* **ACTIVITY**
Only text lines belong in the answer: the lines from the first one in the records through the line with "[54,548,64,556] 2. -> (283, 692) none", copied exactly.
THE DATA section start
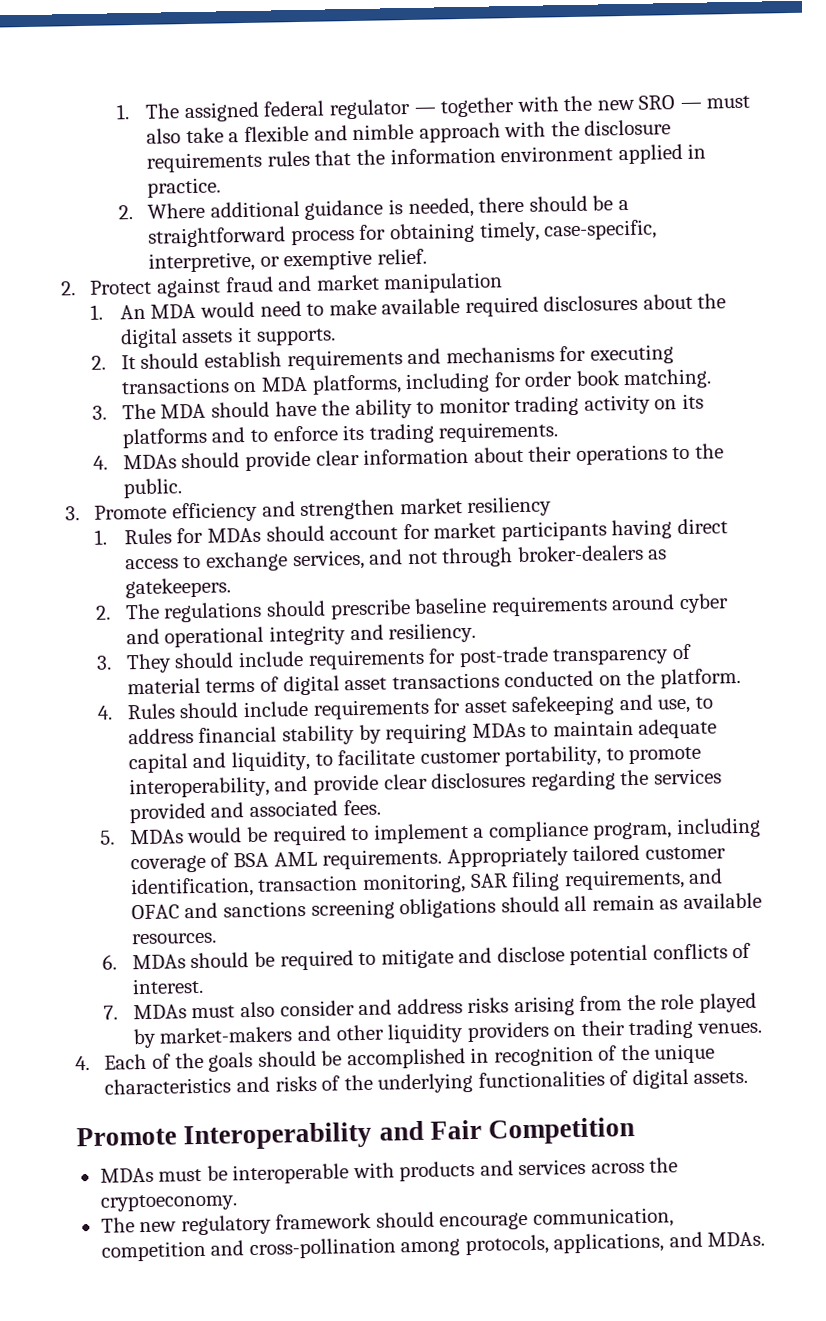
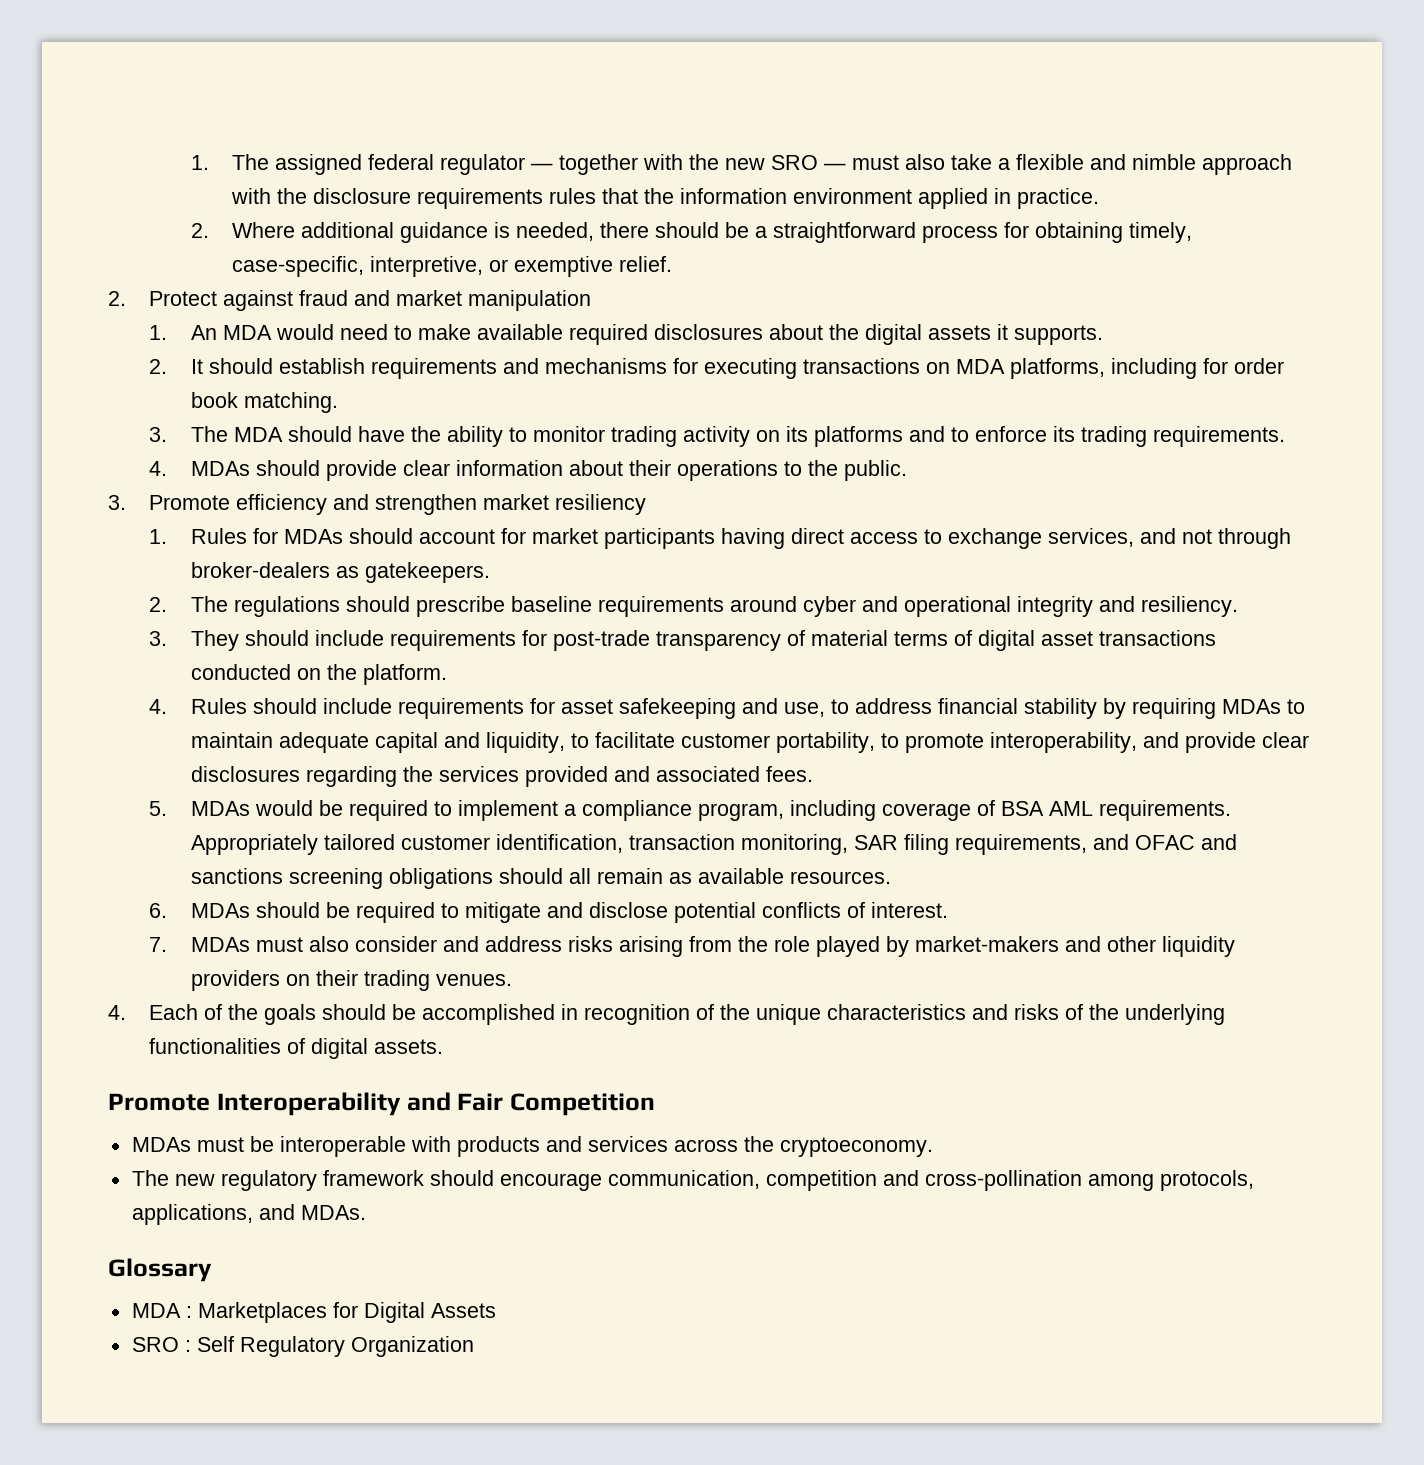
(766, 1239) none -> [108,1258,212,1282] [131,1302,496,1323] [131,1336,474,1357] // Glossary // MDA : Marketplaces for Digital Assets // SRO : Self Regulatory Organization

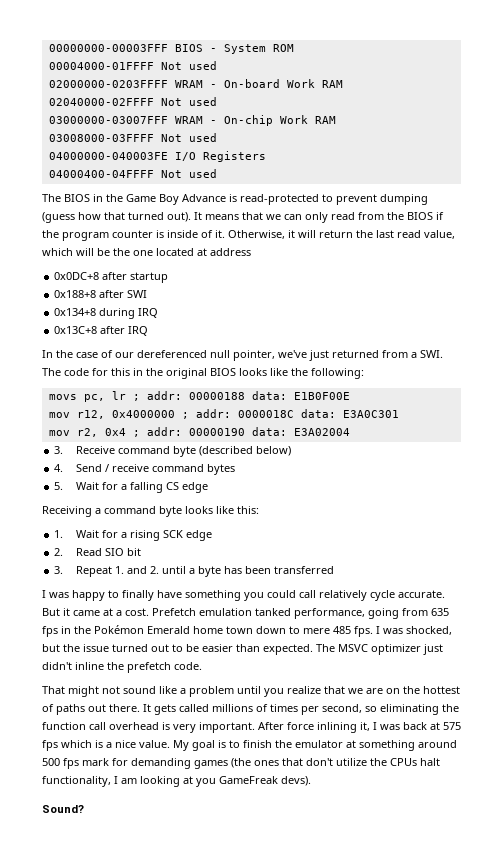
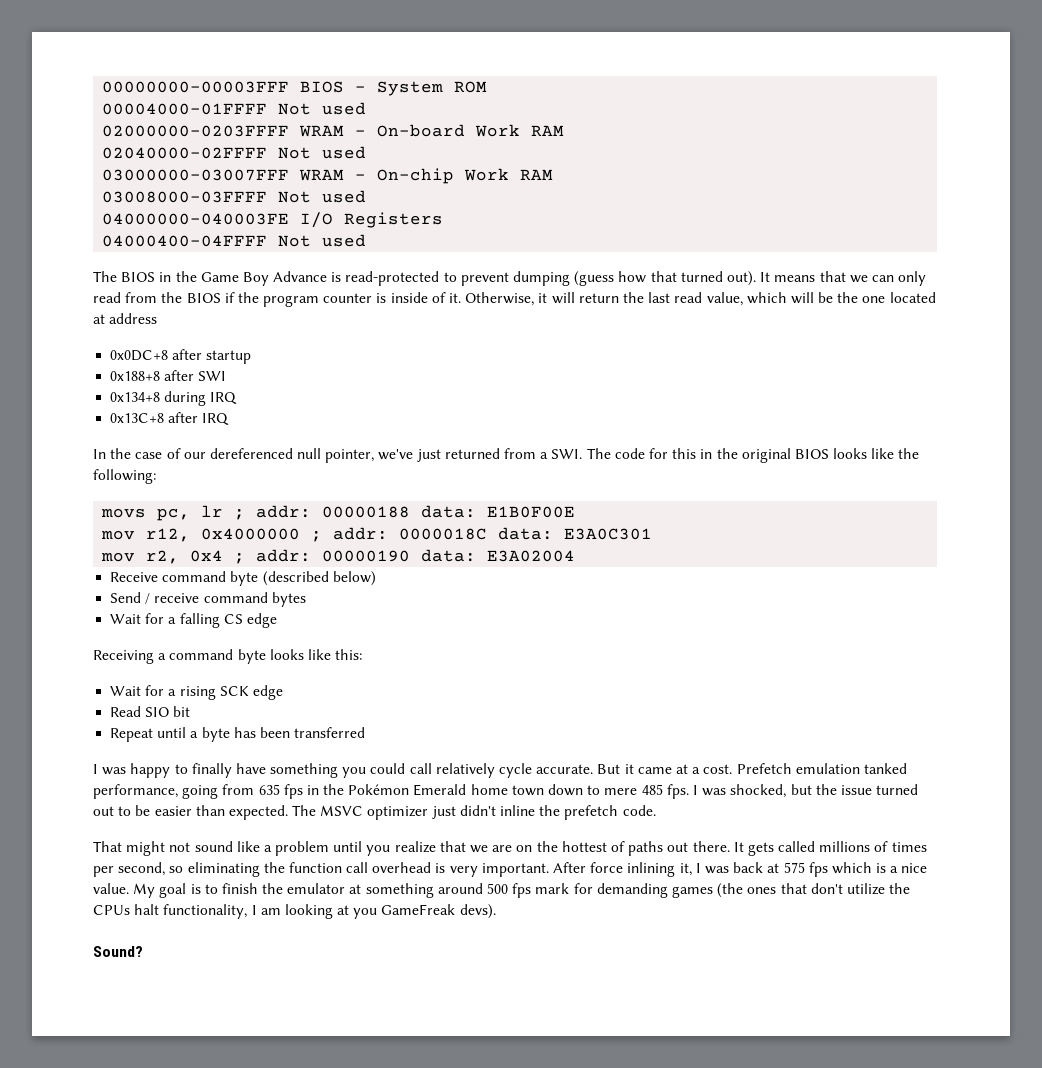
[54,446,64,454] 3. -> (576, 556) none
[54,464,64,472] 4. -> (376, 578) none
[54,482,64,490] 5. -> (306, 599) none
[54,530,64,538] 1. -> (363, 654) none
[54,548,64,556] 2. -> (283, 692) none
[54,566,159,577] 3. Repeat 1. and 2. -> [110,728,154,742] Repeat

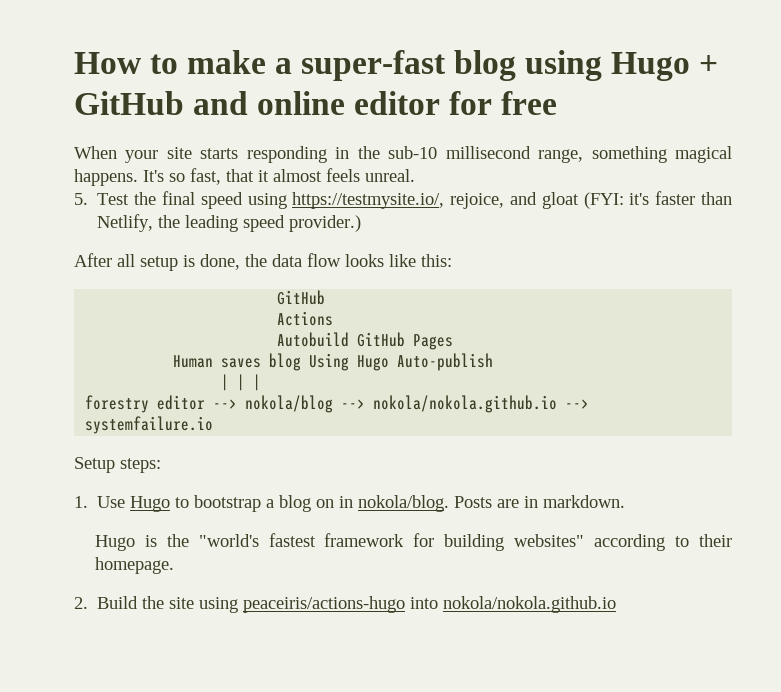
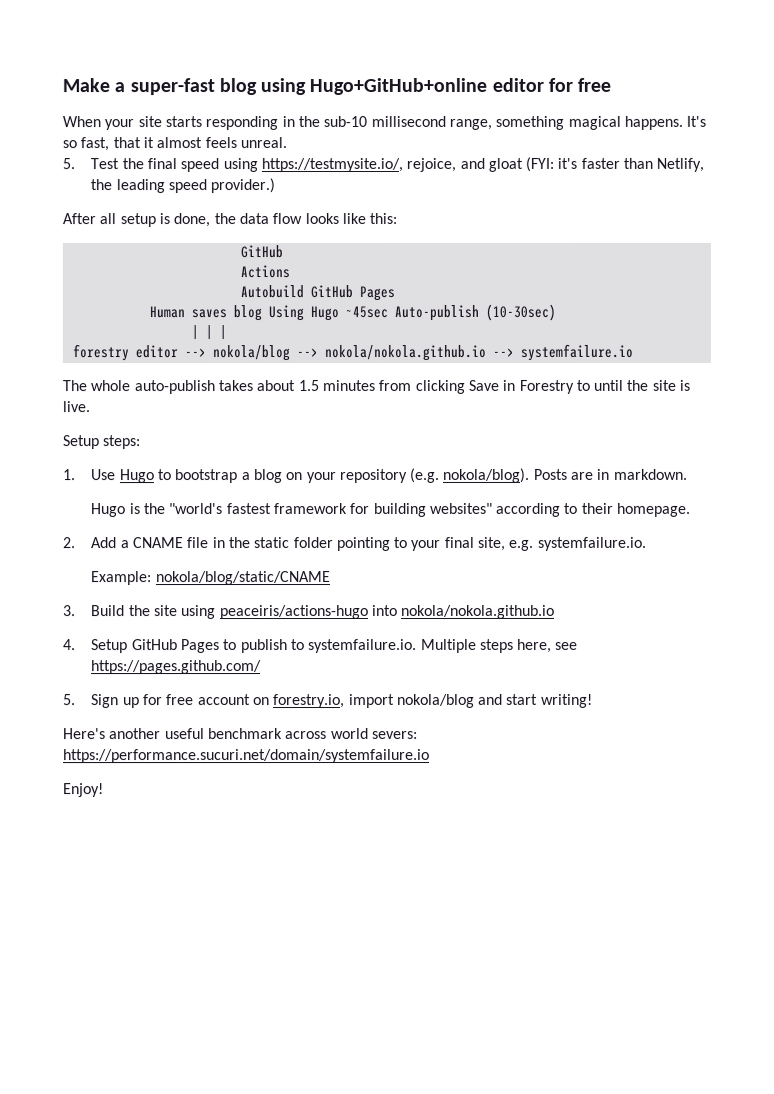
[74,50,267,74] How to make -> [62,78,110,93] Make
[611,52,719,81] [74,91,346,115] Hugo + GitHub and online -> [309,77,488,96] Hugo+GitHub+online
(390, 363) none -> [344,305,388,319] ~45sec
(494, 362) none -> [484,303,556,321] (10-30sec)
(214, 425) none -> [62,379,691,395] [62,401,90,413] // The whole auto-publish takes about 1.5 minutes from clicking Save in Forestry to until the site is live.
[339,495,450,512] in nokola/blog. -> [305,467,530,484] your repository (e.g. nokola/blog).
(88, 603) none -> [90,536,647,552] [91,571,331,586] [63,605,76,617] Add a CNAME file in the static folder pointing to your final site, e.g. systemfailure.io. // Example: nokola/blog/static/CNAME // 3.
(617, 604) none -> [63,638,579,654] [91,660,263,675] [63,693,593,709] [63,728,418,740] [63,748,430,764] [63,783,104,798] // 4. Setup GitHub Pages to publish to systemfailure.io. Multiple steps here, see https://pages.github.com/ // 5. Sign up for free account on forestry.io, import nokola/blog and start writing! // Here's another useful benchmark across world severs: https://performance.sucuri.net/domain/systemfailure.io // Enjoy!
THE DATA section end
* **COMPLETED TASK**
(766, 1239) none -> [108,1258,212,1282] [131,1302,496,1323] [131,1336,474,1357] // Glossary // MDA : Marketplaces for Digital Assets // SRO : Self Regulatory Organization

[54,446,64,454] 3. -> (576, 556) none
[54,464,64,472] 4. -> (376, 578) none
[54,482,64,490] 5. -> (306, 599) none
[54,530,64,538] 1. -> (363, 654) none
[54,548,64,556] 2. -> (283, 692) none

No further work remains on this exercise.